Your objective
The answer should be every line below, repeated exactly, with the images left out.

- - - - -

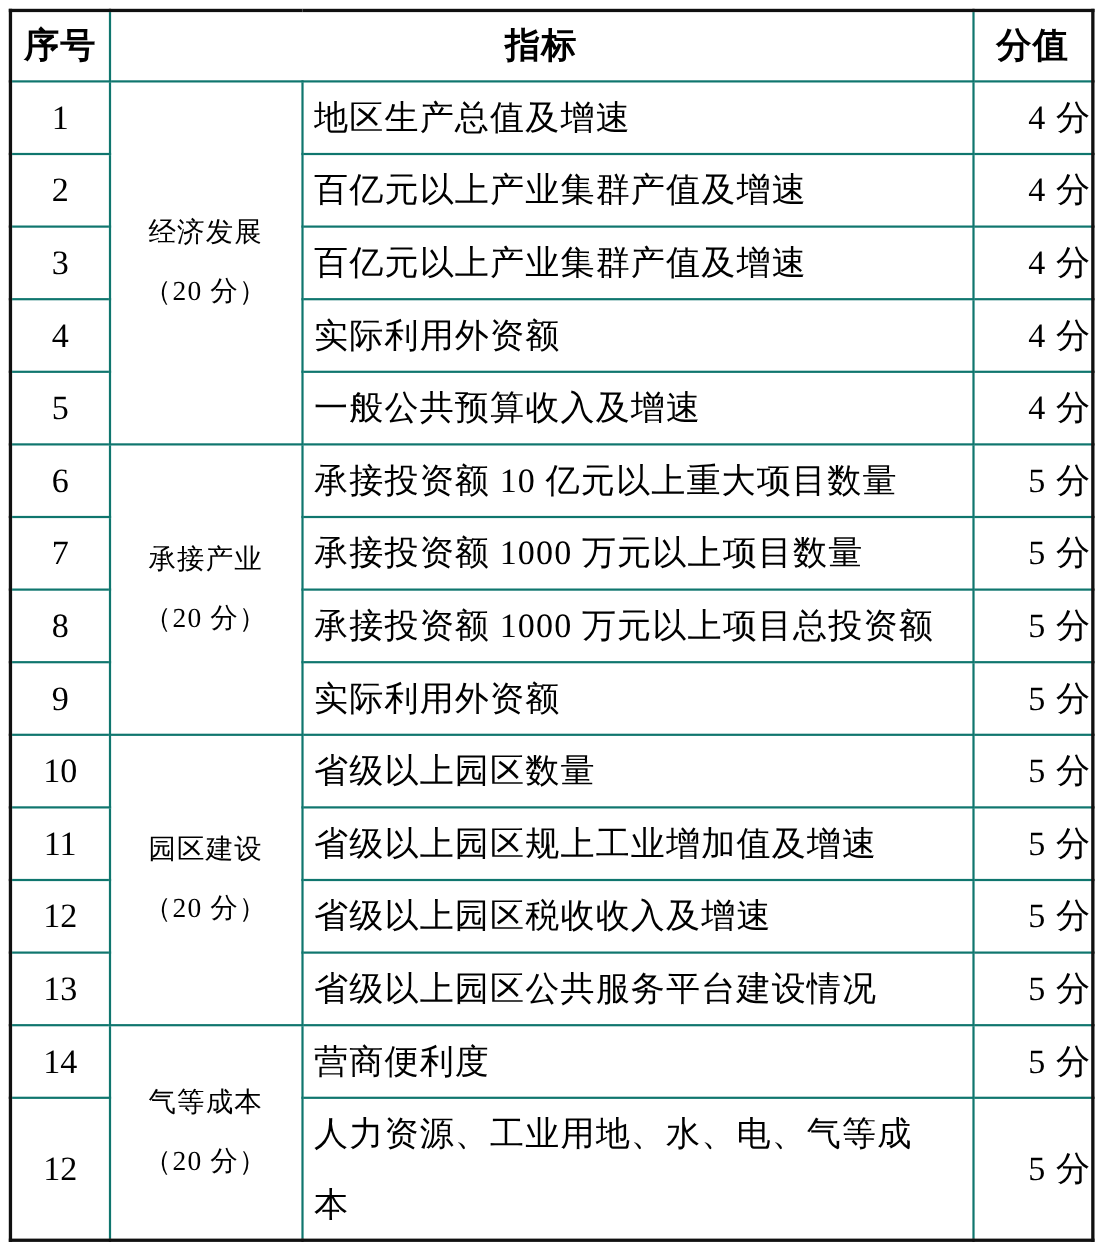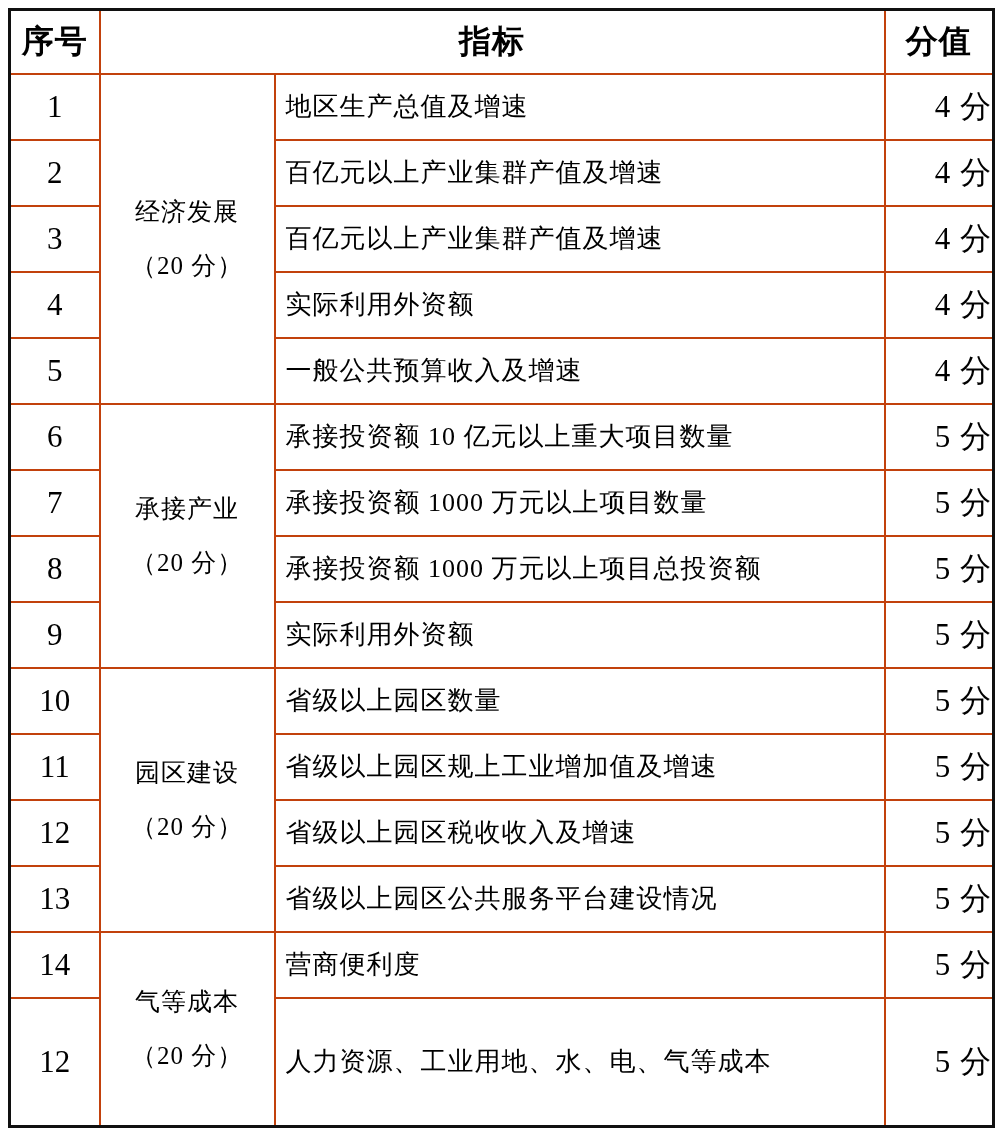--- a/index.html
+++ b/index.html
@@ -17,21 +17,21 @@
   .sheet {
     padding: 8px 0 0 8px;
   }
   table.score-table {
     border-collapse: collapse;
     table-layout: fixed;
     width: 984px;
     border: 3px solid #101010;
   }
   .score-table td, .score-table th {
-    border: 2px solid #c2410c;
+    border: 2px solid #0f766e;
     padding: 0;
     vertical-align: middle;
     font-weight: normal;
     overflow: visible;
   }
   
   col.c-no    { width: 90px; }
   col.c-cat   { width: 175px; }
   col.c-ind   { width: 610px; }
   col.c-score { width: 109px; }
@@ -55,21 +55,21 @@
   }
   td.cat {
     text-align: center;
     font-size: 25px;
     letter-spacing: 1px;
     line-height: 2.15;
   }
   td.cat .cat-line { display: block; }
   td.ind {
     text-align: left;
-    font-size: 26px;
+    font-size: 31px;
     letter-spacing: 1px;
     padding-left: 10px;
     padding-right: 36px;
     white-space: nowrap;
     line-height: 2.05;
   }
   td.ind.wrap {
     white-space: normal;
   }
   td.score {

- - - - -

Your response
--- a/index.html
+++ b/index.html
@@ -17,21 +17,21 @@
   .sheet {
     padding: 8px 0 0 8px;
   }
   table.score-table {
     border-collapse: collapse;
     table-layout: fixed;
     width: 984px;
     border: 3px solid #101010;
   }
   .score-table td, .score-table th {
-    border: 2px solid #c2410c;
+    border: 2px solid #0f766e;
     padding: 0;
     vertical-align: middle;
     font-weight: normal;
     overflow: visible;
   }
   
   col.c-no    { width: 90px; }
   col.c-cat   { width: 175px; }
   col.c-ind   { width: 610px; }
   col.c-score { width: 109px; }
@@ -55,21 +55,21 @@
   }
   td.cat {
     text-align: center;
     font-size: 25px;
     letter-spacing: 1px;
     line-height: 2.15;
   }
   td.cat .cat-line { display: block; }
   td.ind {
     text-align: left;
-    font-size: 26px;
+    font-size: 31px;
     letter-spacing: 1px;
     padding-left: 10px;
     padding-right: 36px;
     white-space: nowrap;
     line-height: 2.05;
   }
   td.ind.wrap {
     white-space: normal;
   }
   td.score {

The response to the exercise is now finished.